Your instructions
Your task is to repeat the entries exactly. Leave the pictures out.
Top of Task input
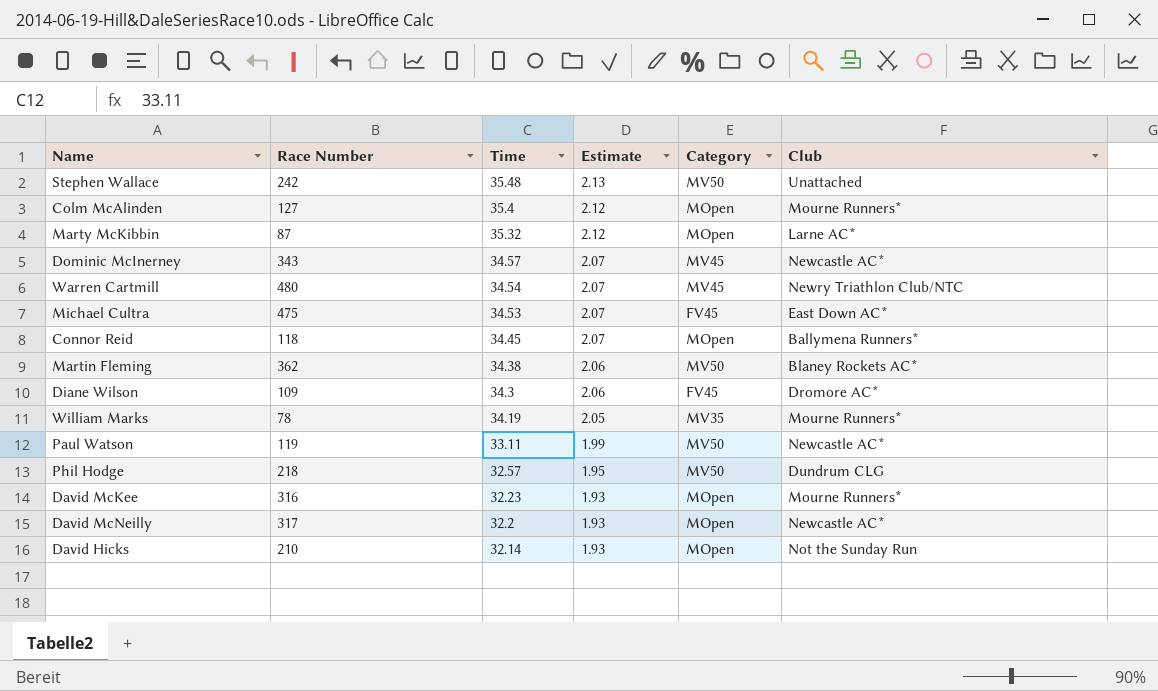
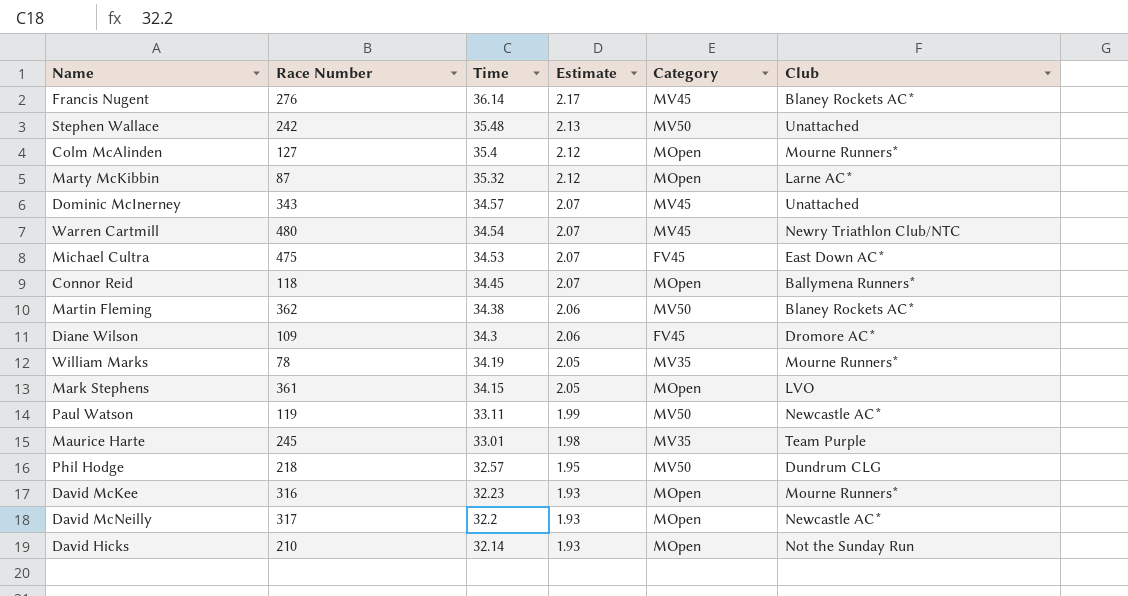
row Francis Nugent: none -> 276 | 36.14 | 2.17 | MV45 | Blaney Rockets AC*
Dominic McInerney | Club: Newcastle AC* -> Unattached
row Mark Stephens: none -> 361 | 34.15 | 2.05 | MOpen | LVO
row Maurice Harte: none -> 245 | 33.01 | 1.98 | MV35 | Team Purple

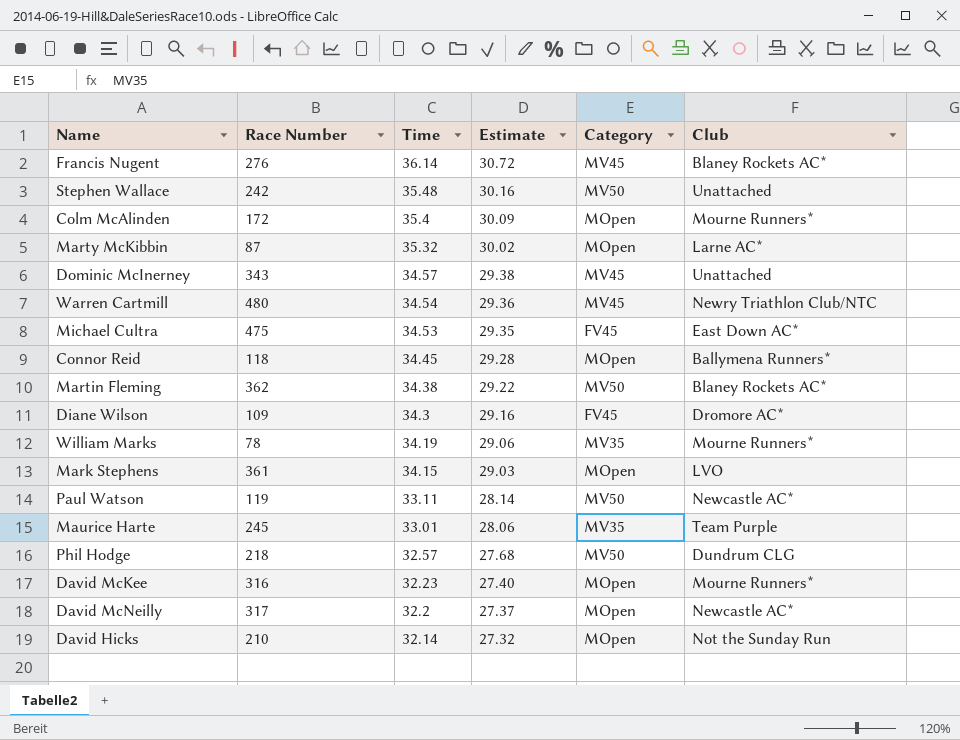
column Estimate | formula: [Time] * 0.06 -> [Time] * 0.85
Colm McAlinden | Race Number: 127 -> 172

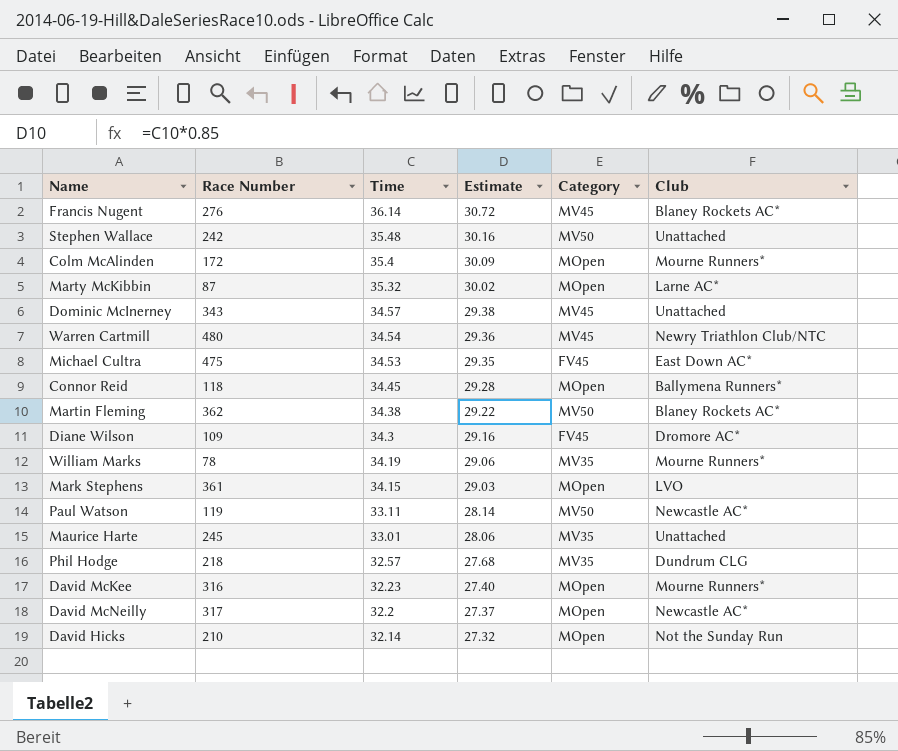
Maurice Harte | Club: Team Purple -> Unattached
Phil Hodge | Category: MV50 -> MV35

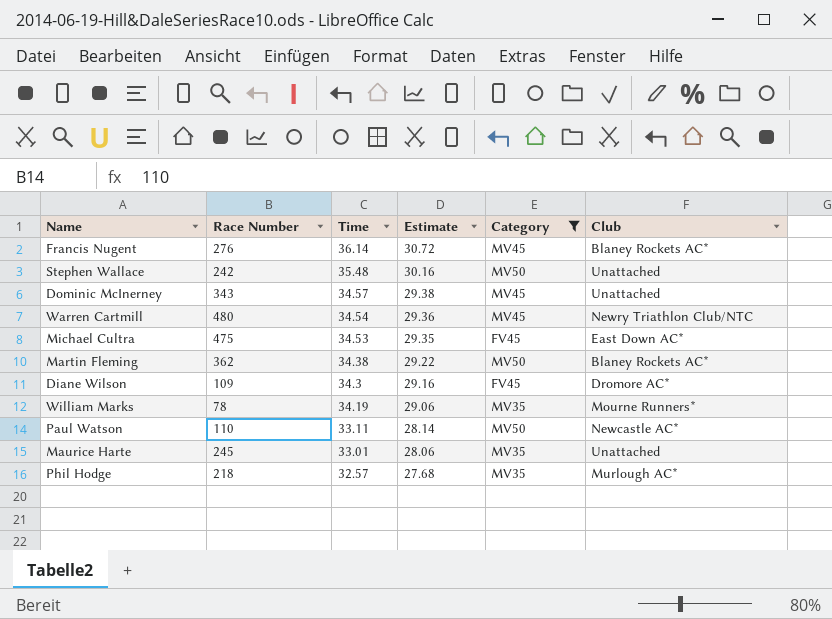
filter: none -> Category != MOpen
Paul Watson | Race Number: 119 -> 110
Phil Hodge | Club: Dundrum CLG -> Murlough AC*

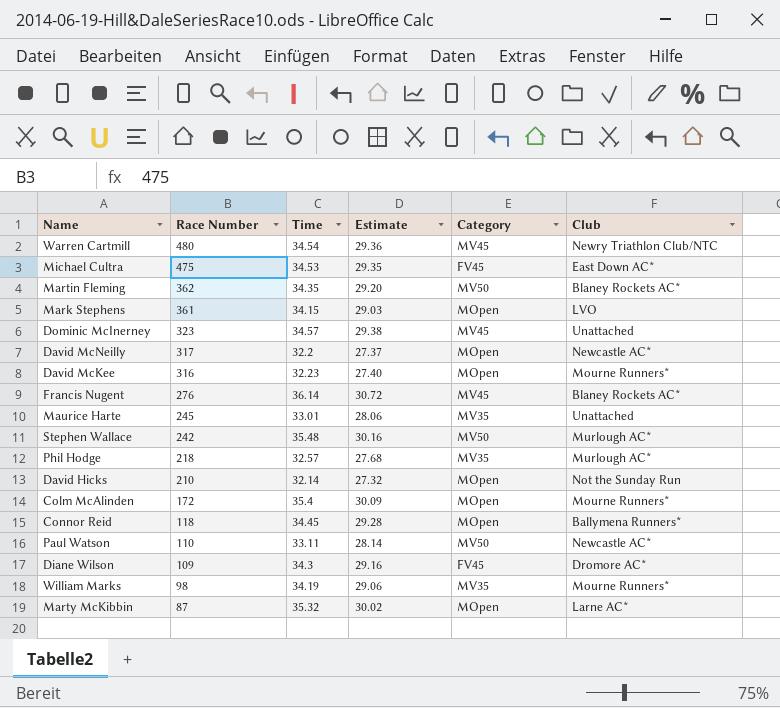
filter: Category != MOpen -> none
row order: Time descending -> Race Number descending
Martin Fleming | Time: 34.38 -> 34.35
Martin Fleming | Estimate: 29.22 -> 29.20
Dominic McInerney | Race Number: 343 -> 323
Stephen Wallace | Club: Unattached -> Murlough AC*
William Marks | Race Number: 78 -> 98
Bottom of Task input
Response
row Francis Nugent: none -> 276 | 36.14 | 2.17 | MV45 | Blaney Rockets AC*
Dominic McInerney | Club: Newcastle AC* -> Unattached
row Mark Stephens: none -> 361 | 34.15 | 2.05 | MOpen | LVO
row Maurice Harte: none -> 245 | 33.01 | 1.98 | MV35 | Team Purple

column Estimate | formula: [Time] * 0.06 -> [Time] * 0.85
Colm McAlinden | Race Number: 127 -> 172

Maurice Harte | Club: Team Purple -> Unattached
Phil Hodge | Category: MV50 -> MV35

filter: none -> Category != MOpen
Paul Watson | Race Number: 119 -> 110
Phil Hodge | Club: Dundrum CLG -> Murlough AC*

filter: Category != MOpen -> none
row order: Time descending -> Race Number descending
Martin Fleming | Time: 34.38 -> 34.35
Martin Fleming | Estimate: 29.22 -> 29.20
Dominic McInerney | Race Number: 343 -> 323
Stephen Wallace | Club: Unattached -> Murlough AC*
William Marks | Race Number: 78 -> 98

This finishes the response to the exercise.